Using AIAI’s CBR Tool
- Generally, you need 3 files to do anything:
- A .key file that describes the data
- A .cbr file that has comma delimited data to retrieve
previous cases from (“training” data)
- A .tst file that has comma delimited data to use as test
data
- Each of these files is loaded using its own button on the
toolbar – and should be loaded in the order above
- The .key file has a specific format to be followed:
- First line in every example key file I’ve seen merely has
a zero
- Second line in every example key file I’ve seen has: "(None)"
- Third line has the CBR Threshold (in quotes). Instead of
using a specified number of neighbors K, AIAI’s version uses all cases
whose similarity is measured to be greater than this threshold. E.g.:
“88” – means better than 88
percent match
- One line for each attribute in the data file. Info for
each attribute includes (in order):
- The attribute name (in quotes),
- The type of data / matching. Most common possibilities
are:
- String Exact – value either matches or not
- String Fuzzy – some form of partial matching is done
- Number Exact – value either matches or not – only
appropriate if values can be from among a small number of integers
- Number Fuzzy – some form of partial matching is done
- Weighting – This should always be 0 for the ID attribute
and for the “Goal” attribute (attribute to be predicted). For a first
go, this should probably be 1 for all other attributes
- Whether the attribute is a goal (“True”) or not
(“False”)
- The .key file can be created semi-automatically from a
comma-delimited file.
- From AIAI CBR, choose Options
- Select the Keys/Files/Stats tab
- In the File Management group, to the left of Templates,
click on the 3rd icon “Create a Template”
- Find the file
- Description of the data will be guessed at by the
software; you will need to make changes (double click on a value to
change):
- Operators – make sure that they are appropriate (if
numbers can be a range of matching instead of all or nothing matching,
make sure that “Number Fuzzy” is specified; Decide if character strings should
have partial matching – and specify String Exact or String Fuzzy)

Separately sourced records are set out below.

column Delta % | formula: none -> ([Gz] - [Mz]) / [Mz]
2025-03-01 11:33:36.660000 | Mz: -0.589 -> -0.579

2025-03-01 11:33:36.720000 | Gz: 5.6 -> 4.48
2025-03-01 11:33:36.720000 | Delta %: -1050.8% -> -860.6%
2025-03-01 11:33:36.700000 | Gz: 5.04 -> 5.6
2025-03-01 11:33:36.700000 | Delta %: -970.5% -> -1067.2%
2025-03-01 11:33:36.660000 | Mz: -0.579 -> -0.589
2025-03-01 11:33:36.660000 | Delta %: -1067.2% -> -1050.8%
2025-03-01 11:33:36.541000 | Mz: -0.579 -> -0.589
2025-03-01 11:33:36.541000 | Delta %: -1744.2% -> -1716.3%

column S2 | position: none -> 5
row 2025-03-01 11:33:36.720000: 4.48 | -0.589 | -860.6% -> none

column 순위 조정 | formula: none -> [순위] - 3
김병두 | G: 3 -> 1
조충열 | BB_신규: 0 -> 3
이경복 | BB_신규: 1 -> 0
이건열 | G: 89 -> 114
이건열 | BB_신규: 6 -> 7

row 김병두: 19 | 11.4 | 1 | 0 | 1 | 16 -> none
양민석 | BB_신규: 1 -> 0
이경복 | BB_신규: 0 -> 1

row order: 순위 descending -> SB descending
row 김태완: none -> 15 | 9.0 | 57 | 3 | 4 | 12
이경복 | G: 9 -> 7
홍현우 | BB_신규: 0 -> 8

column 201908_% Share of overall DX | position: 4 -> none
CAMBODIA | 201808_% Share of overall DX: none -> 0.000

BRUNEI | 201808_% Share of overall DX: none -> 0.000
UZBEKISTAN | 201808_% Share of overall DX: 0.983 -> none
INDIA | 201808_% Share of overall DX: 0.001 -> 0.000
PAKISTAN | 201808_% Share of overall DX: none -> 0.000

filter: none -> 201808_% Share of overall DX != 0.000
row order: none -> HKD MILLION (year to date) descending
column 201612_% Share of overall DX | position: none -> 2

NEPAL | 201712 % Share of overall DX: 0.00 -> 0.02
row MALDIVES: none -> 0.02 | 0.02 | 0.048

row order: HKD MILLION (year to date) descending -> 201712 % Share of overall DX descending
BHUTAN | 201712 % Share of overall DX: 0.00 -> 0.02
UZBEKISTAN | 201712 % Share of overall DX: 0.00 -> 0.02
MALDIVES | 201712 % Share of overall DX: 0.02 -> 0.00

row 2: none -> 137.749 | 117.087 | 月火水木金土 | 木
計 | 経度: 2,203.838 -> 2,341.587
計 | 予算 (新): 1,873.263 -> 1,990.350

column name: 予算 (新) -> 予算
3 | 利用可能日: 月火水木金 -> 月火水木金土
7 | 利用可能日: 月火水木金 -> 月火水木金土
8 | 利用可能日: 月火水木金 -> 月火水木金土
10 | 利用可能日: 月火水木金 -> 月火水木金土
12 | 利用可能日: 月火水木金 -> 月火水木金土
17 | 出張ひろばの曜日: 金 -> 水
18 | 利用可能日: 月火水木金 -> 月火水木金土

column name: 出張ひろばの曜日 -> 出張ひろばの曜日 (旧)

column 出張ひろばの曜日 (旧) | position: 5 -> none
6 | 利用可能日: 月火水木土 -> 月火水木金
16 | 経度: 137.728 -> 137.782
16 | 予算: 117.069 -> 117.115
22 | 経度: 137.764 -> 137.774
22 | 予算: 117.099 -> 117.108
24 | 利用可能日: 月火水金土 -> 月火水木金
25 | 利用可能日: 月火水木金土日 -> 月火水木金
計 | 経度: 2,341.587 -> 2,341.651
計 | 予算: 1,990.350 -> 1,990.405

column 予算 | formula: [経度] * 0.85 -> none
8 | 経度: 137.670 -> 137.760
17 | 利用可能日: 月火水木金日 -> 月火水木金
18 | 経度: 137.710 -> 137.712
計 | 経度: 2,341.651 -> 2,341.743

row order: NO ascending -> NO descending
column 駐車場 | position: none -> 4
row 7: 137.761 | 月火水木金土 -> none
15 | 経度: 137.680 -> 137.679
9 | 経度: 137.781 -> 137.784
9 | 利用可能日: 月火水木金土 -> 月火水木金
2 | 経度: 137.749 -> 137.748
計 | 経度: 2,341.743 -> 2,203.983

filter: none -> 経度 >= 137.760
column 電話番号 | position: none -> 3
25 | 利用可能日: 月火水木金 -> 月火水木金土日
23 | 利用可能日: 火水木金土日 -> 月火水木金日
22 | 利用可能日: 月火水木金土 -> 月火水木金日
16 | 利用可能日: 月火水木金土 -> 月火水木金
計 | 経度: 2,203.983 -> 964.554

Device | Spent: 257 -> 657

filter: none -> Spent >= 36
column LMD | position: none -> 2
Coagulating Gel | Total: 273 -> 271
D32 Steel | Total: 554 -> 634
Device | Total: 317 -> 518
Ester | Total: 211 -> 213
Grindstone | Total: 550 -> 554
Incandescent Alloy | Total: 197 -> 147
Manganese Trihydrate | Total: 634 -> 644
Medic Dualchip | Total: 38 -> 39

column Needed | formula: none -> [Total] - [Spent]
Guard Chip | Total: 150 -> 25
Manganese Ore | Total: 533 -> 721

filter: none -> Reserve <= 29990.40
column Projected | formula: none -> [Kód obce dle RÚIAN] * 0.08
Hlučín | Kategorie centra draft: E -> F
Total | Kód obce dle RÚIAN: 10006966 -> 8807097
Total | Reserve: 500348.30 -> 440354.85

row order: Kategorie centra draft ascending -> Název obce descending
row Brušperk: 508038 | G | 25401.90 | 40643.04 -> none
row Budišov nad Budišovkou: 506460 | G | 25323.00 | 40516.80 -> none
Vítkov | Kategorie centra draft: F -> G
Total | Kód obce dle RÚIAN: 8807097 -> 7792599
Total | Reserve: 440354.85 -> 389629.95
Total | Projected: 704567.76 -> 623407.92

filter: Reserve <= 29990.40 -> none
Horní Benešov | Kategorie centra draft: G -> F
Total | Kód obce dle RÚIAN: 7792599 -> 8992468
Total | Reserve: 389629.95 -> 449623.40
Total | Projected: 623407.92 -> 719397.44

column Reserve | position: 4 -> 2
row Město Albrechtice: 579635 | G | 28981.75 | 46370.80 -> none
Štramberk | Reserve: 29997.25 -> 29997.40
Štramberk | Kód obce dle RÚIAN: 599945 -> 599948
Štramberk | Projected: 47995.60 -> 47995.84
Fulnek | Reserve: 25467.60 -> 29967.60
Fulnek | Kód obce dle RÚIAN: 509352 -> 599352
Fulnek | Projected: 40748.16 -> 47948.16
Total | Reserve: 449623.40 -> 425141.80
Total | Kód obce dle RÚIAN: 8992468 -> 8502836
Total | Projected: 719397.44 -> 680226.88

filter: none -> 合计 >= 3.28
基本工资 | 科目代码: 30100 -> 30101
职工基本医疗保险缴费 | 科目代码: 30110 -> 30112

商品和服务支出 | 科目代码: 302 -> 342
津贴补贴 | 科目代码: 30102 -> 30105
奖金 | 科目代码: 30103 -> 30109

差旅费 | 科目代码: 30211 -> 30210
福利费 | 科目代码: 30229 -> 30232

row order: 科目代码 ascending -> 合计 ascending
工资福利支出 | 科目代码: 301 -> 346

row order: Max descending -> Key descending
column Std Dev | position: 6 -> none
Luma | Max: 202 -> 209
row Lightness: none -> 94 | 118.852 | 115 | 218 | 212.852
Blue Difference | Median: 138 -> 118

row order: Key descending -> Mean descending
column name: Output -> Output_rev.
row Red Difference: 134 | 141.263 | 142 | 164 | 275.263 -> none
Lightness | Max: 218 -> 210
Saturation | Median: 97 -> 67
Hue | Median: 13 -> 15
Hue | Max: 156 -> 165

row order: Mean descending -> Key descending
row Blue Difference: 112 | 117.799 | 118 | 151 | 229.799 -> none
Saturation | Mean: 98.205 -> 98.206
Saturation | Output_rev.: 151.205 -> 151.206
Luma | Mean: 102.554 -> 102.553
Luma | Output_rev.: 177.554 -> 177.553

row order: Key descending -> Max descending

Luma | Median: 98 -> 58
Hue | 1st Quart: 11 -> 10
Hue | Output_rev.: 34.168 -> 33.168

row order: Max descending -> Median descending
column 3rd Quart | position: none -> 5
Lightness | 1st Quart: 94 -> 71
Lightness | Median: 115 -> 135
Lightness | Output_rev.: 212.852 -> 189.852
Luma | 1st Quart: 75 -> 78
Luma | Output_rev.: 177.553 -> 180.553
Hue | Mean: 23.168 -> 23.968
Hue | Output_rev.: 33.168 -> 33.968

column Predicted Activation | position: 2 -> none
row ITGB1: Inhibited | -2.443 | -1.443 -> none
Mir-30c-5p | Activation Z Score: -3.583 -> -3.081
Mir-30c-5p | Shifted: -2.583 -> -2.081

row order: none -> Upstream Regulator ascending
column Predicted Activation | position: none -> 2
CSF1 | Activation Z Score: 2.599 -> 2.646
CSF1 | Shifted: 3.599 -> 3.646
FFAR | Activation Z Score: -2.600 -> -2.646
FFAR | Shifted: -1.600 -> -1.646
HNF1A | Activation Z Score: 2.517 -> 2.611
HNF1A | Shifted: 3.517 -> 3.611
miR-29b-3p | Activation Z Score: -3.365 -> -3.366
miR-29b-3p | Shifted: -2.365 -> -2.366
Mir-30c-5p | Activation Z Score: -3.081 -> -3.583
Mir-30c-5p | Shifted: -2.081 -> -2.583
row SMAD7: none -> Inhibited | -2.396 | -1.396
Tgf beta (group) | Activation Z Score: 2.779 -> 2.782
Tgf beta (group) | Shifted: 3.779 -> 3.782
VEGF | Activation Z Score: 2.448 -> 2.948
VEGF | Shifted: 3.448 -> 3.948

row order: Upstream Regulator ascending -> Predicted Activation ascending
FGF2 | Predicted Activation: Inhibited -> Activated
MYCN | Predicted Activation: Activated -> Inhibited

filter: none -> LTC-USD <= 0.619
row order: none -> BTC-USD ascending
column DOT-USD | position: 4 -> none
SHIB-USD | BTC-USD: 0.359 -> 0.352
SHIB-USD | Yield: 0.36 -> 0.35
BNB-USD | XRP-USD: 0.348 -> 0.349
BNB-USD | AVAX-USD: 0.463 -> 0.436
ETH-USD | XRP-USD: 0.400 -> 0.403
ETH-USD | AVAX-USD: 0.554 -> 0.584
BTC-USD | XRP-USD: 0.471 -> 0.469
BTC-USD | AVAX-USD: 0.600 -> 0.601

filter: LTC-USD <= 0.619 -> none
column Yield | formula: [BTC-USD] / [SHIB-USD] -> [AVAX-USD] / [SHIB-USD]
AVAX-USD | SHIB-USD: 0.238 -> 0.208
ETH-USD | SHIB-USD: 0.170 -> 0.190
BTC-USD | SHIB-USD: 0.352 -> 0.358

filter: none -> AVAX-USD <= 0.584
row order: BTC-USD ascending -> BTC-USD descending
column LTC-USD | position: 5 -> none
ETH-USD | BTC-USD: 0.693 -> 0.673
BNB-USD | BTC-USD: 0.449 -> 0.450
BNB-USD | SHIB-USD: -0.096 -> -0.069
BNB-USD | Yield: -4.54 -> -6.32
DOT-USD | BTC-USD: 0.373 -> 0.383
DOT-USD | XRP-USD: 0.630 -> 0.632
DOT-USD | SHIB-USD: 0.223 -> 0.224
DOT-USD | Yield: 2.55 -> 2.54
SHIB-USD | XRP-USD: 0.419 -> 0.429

- Weighting – make sure that the “ID” attribute and the
attribute that is the “answer” have weights set to 0. Any attributes
that shouldn’t be used to judge similarity should have weights set to 0.
Initially, other weights should be 1
- Goals – make sure that the “answer” attribute has Goals
= True; all others should be False
- Make sure you set the ID attribute using the button
provided
- Save using the diskette icon
- The CBR Monitor toolbar button allows you to see progress
while experiments run (but only shows the most recent test)
- The CBR Summary toolbar button allows you to see summary
results during an experiment (shows test case answer and prediction, no
details of which training cases match)
- The Run Batch CBR toolbar button allows you to run an
experiment (automatically prompting you for where to save a (non-detailed)
trace of the experiment).
- The Run CBR toolbar button allows you to run one test case
at a time (but doesn’t provide a trace of what happened)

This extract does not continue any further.